- Task directions -
From the entries below, retype only the lines from the one with "[60,476,208,496] milestone지점에 ->" through the one with "[164,284,241,304] 브런치를 ->", exactly as written.
◇ ◇ ◇ ◇ ◇
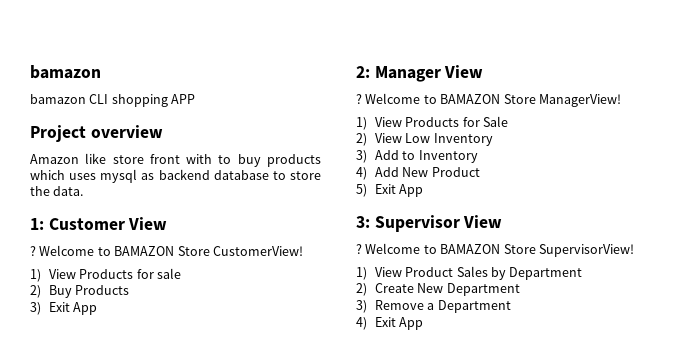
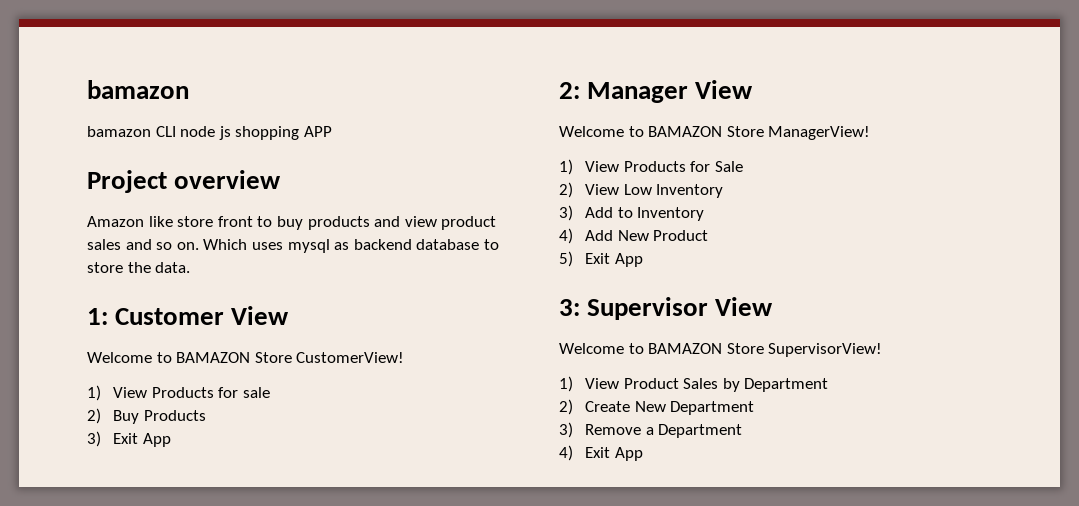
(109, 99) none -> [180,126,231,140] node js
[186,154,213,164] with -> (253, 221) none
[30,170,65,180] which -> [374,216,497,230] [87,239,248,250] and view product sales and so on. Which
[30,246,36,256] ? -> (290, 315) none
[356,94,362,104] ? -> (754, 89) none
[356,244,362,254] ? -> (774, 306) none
◇ ◇ ◇ ◇ ◇
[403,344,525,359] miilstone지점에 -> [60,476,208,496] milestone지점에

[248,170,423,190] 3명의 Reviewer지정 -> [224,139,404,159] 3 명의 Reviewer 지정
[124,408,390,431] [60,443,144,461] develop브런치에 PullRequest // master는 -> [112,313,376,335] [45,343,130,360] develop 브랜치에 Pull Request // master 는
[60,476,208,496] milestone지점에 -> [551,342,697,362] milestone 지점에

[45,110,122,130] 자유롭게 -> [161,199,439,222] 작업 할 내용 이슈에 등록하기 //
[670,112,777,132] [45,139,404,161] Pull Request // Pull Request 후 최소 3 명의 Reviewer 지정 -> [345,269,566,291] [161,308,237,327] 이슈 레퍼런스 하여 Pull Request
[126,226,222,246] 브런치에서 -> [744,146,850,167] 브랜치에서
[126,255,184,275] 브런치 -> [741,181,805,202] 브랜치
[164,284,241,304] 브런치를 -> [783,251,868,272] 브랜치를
◇ ◇ ◇ ◇ ◇
- Answer space -
[60,476,208,496] milestone지점에 -> [551,342,697,362] milestone 지점에

[45,110,122,130] 자유롭게 -> [161,199,439,222] 작업 할 내용 이슈에 등록하기 //
[670,112,777,132] [45,139,404,161] Pull Request // Pull Request 후 최소 3 명의 Reviewer 지정 -> [345,269,566,291] [161,308,237,327] 이슈 레퍼런스 하여 Pull Request
[126,226,222,246] 브런치에서 -> [744,146,850,167] 브랜치에서
[126,255,184,275] 브런치 -> [741,181,805,202] 브랜치
[164,284,241,304] 브런치를 -> [783,251,868,272] 브랜치를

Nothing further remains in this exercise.